O presidente Luiz Inácio Lula da Silva anunciou a retomada de investimentos da Petrobras no Amazonas: R$ 2,8 bilhões a serem executados até 2030. Em pronunciamento nesta quarta-feira, Lula criticou as privatizações no setor de combustíveis promovidas no governo anterior, citando explicitamente a venda da BR Distribuidora. A estatal afirmou ainda que financiará o Festival de Parintins, evento cultural de grande expressão regional.
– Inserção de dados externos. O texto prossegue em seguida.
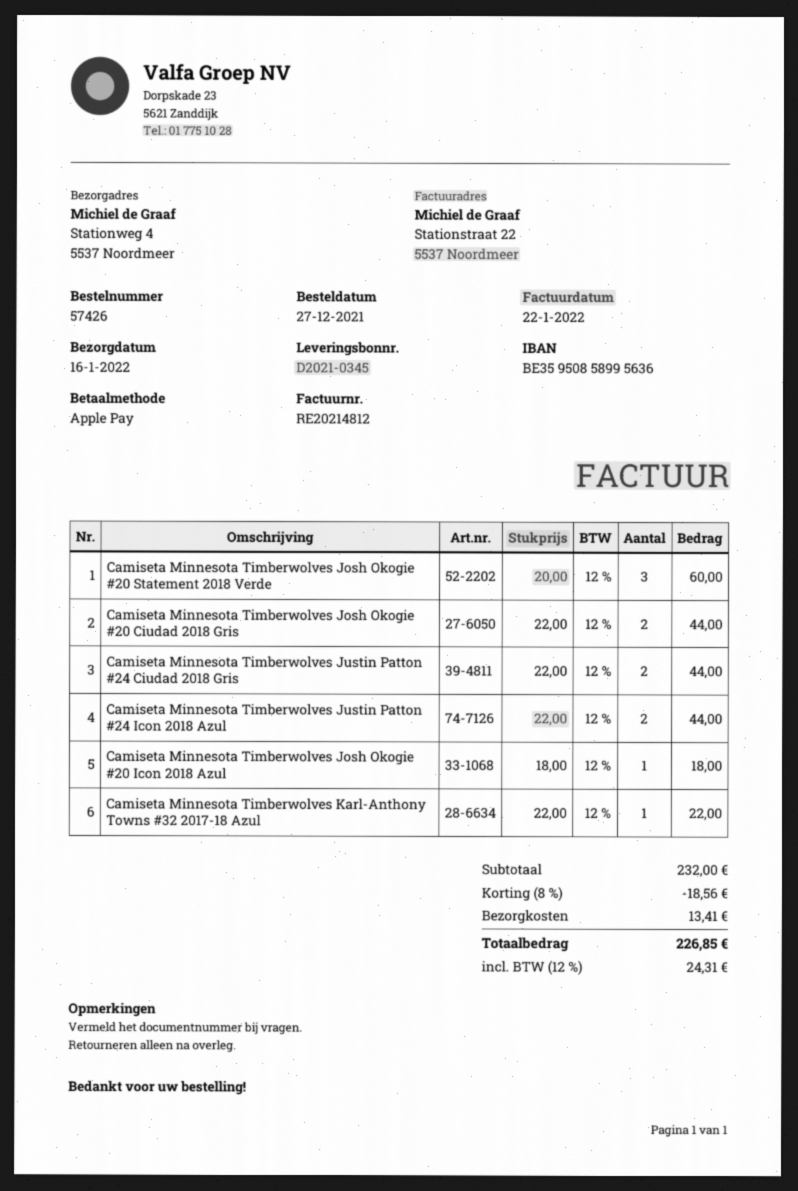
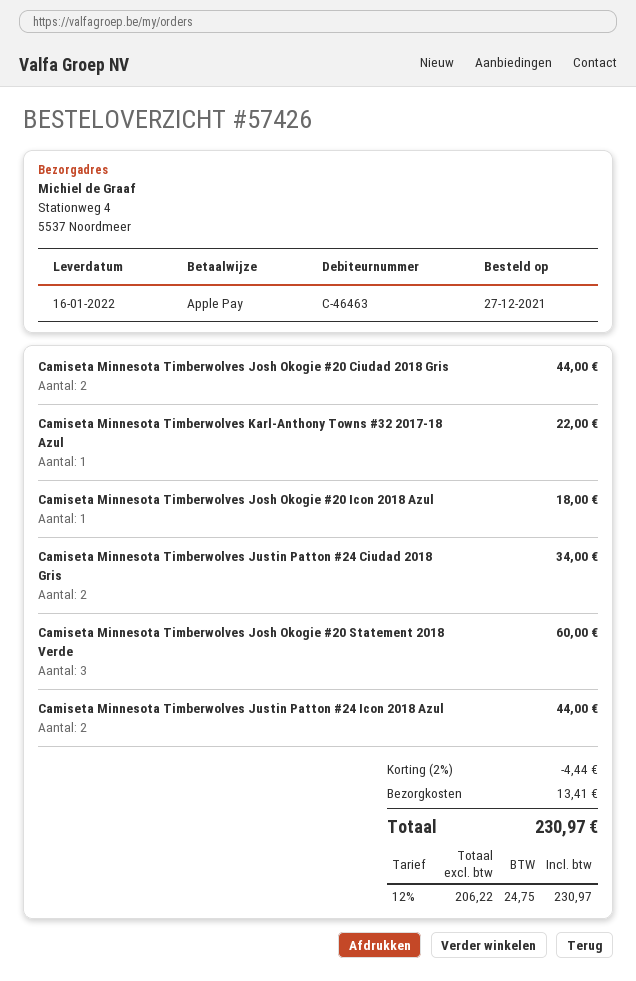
Camiseta Minnesota Timberwolves Justin Patton #24 Ciudad 2018 Gris: 2 for 44.00 -> 2 for 34.00
discount: 8% = 18.56 -> 2% = 4.44
tax: 12% = 24.31 -> 12% = 24.75
total: 226.85 -> 230.97

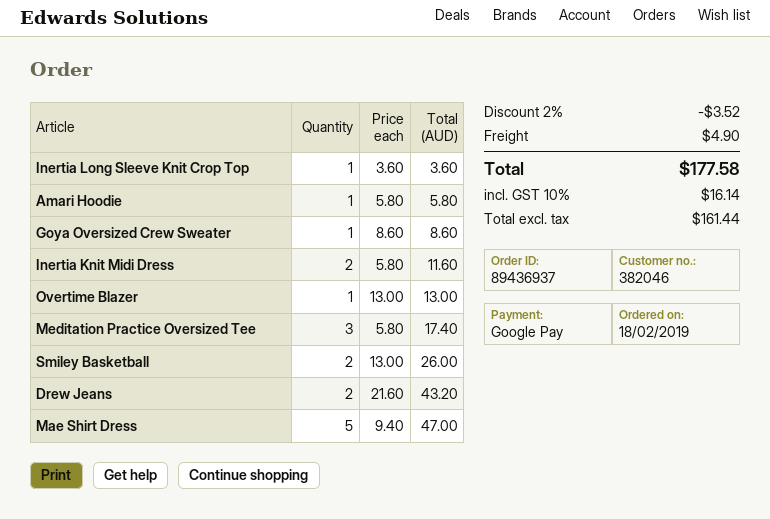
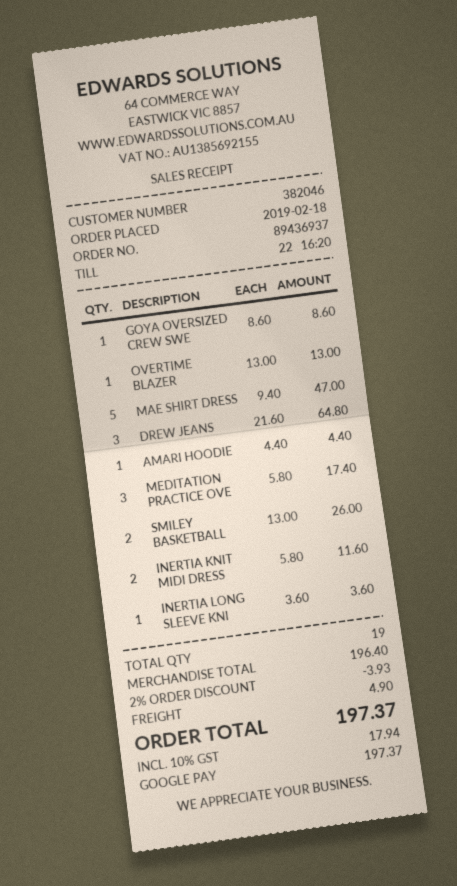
Amari Hoodie: 1 x 5.80 = 5.80 -> 1 x 4.40 = 4.40
Drew Jeans: 2 x 21.60 = 43.20 -> 3 x 21.60 = 64.80
discount: 2% = 3.52 -> 2% = 3.93
tax: 10% = 16.14 -> 10% = 17.94
total: 177.58 -> 197.37

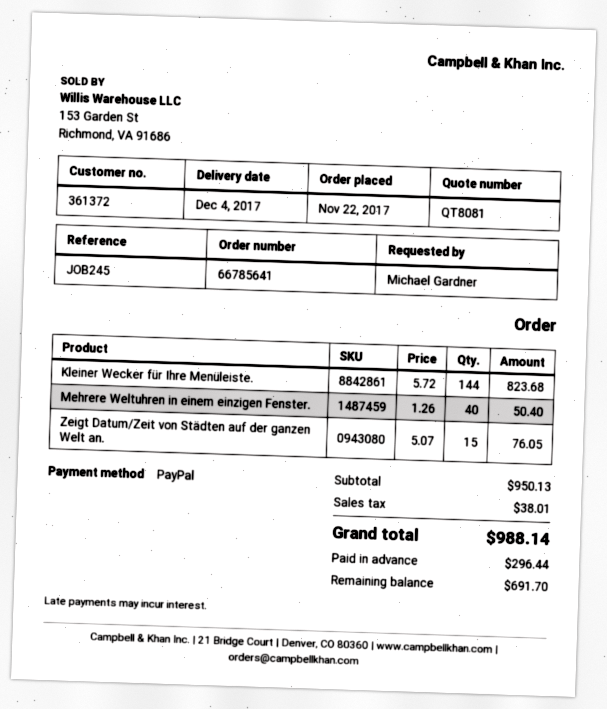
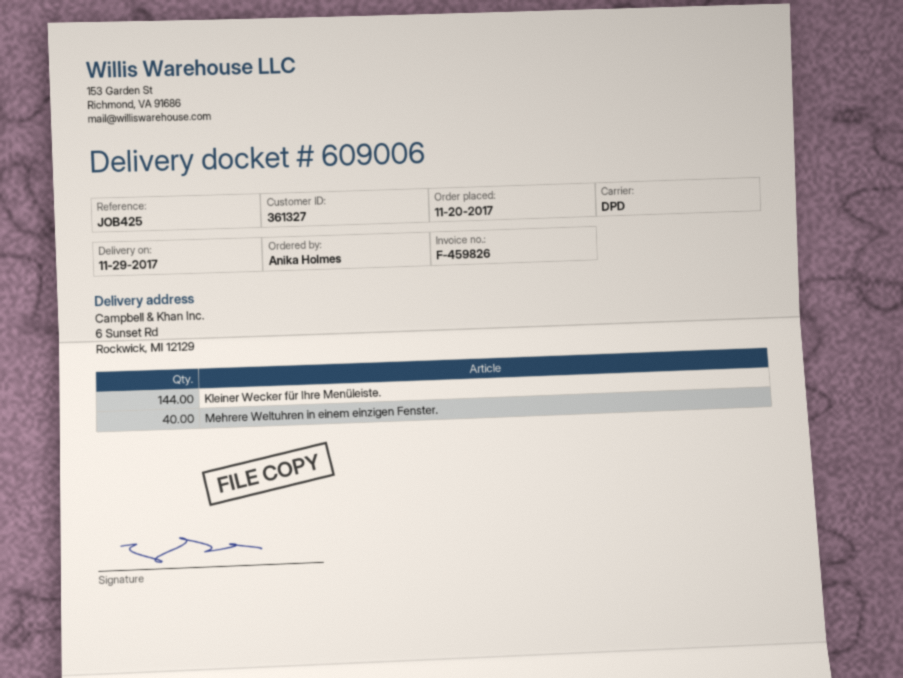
order date: 2017-11-22 -> 2017-11-20
delivery date: 2017-12-04 -> 2017-11-29
customer number: 361372 -> 361327
reference: JOB245 -> JOB425
ordered by: Michael Gardner -> Anika Holmes
Zeigt Datum/Zeit von Städten auf der ganzen Welt an.: 15 -> none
No plano político, o anúncio tem forte carga simbólica. Ao destacar recursos da Petrobras para obras e programas no Norte e, ao mesmo tempo, atacar a agenda de privatizações, o governo busca contrapor a narrativa do mercado de que a venda de ativos seria condição para investimento. Essa articulação acende alerta sobre o uso político de investimentos estatais como instrumento de comunicação e mobilização eleitoral, sem, porém, contrariar o argumento de que a presença da estatal pode garantir projetos de infraestrutura em regiões negligenciadas.
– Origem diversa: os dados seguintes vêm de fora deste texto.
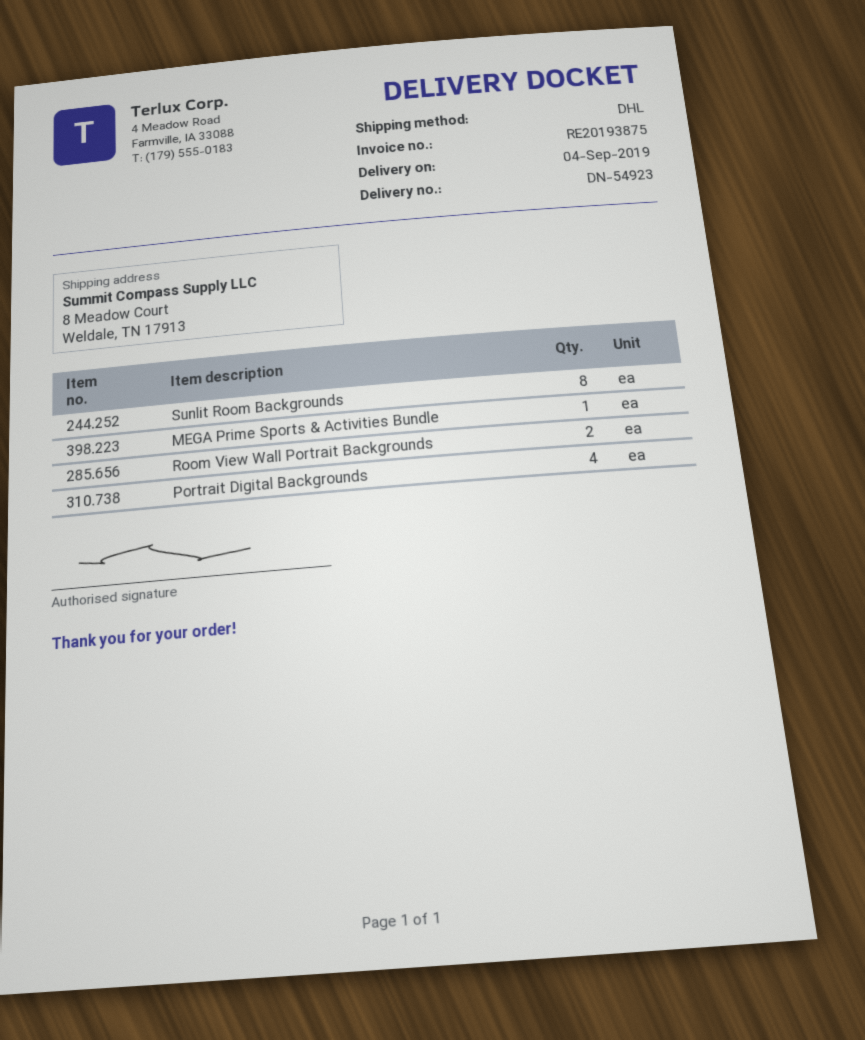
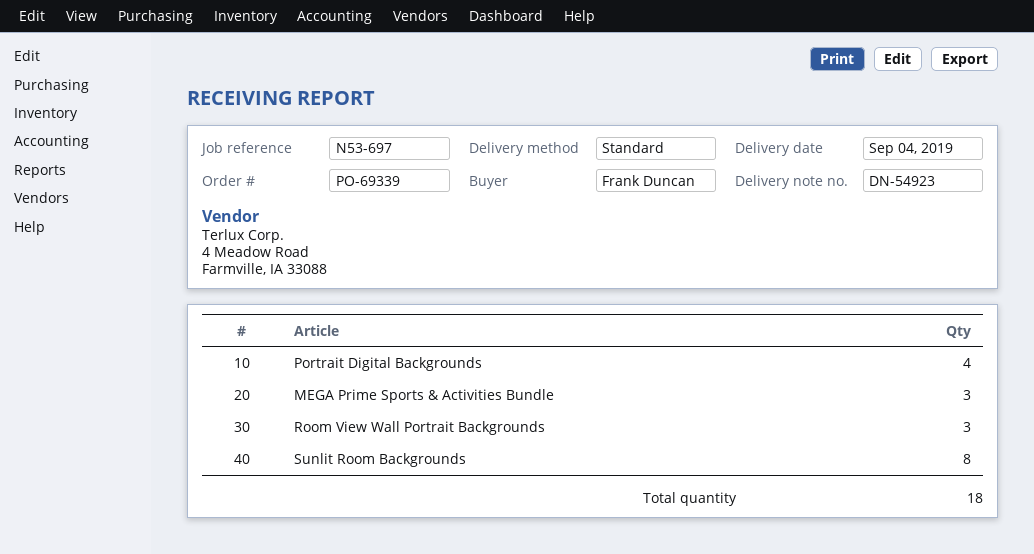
shipping method: DHL -> standard
MEGA Prime Sports & Activities Bundle: 1 -> 3
Room View Wall Portrait Backgrounds: 2 -> 3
Do ponto de vista econômico e administrativo, o montante e o horizonte até 2030 exigem detalhamento: quais projetos serão executados, origem dos recursos dentro da empresa, contrapartidas e mecanismos de governança para evitar desvio de prioridades. Investimentos em áreas remotas tendem a ser caros e complexos; por isso, a eficácia e a transparência das iniciativas serão determinantes para que o anúncio gere impacto real na vida dos moradores do Amazonas, e não apenas efeito político.
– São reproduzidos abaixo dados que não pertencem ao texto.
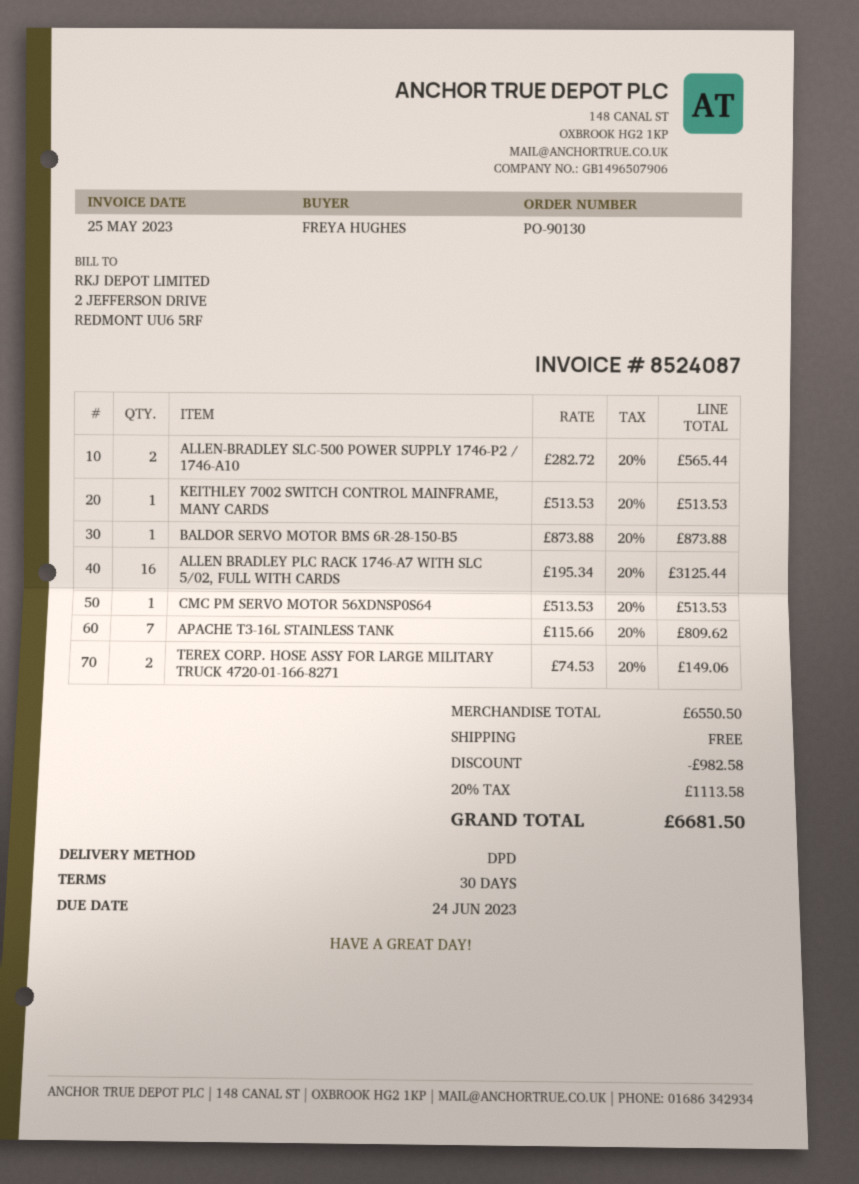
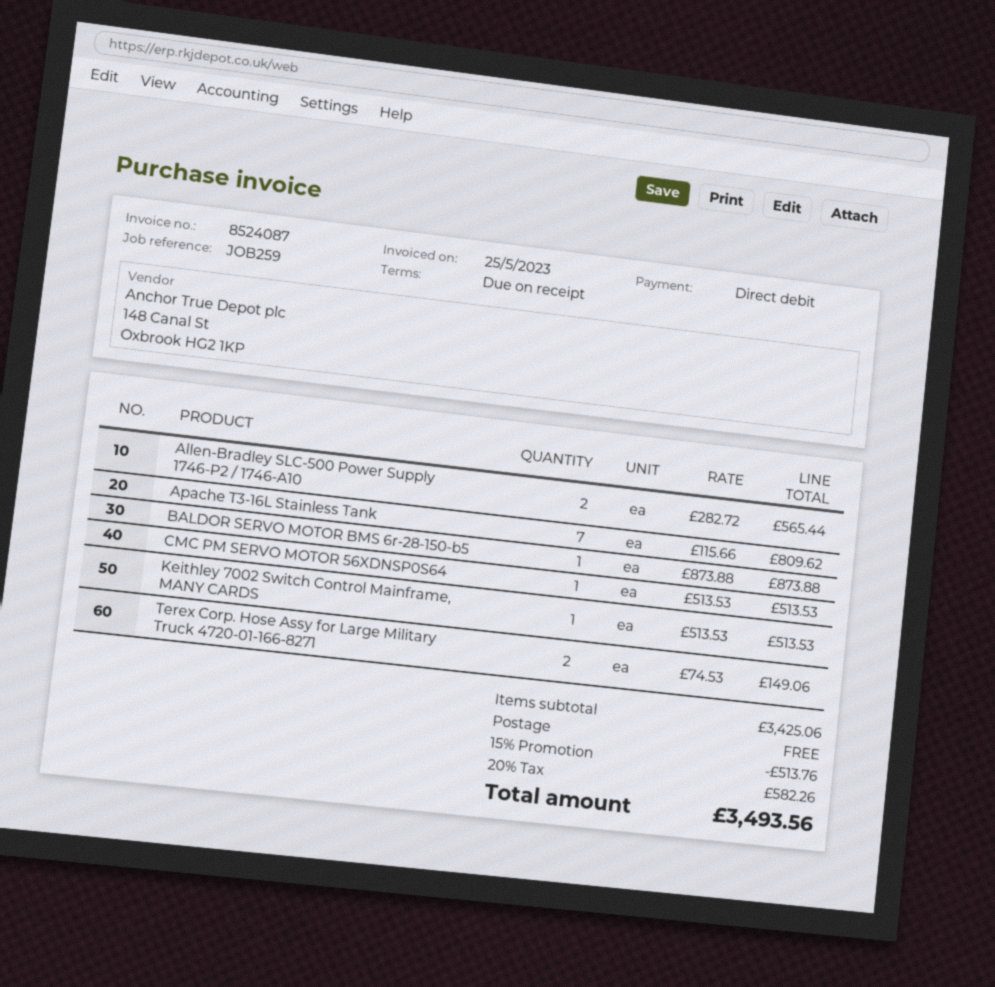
payment terms: 30 days -> on receipt
ALLEN BRADLEY PLC RACK 1746-A7 WITH SLC 5/02, FULL WITH CARDS: 16 x 195.34 = 3125.44 -> none
subtotal: 6550.50 -> 3425.06
discount: 982.58 -> 513.76
tax: 20% = 1113.58 -> 20% = 582.26
total: 6681.50 -> 3493.56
Politicamente, a medida altera o tabuleiro: reforça a base de narrativa do governo sobre protagonismo do Estado, mas também amplia questionamentos de adversários e de setores liberais sobre a distorção de regras de mercado. Para 2026, o episódio pode ser explorado de duas formas opostas — como demonstração de compromisso social ou como prova de retomada de paternalismo estatal — dependendo do resultado concreto das obras e da gestão dos recursos.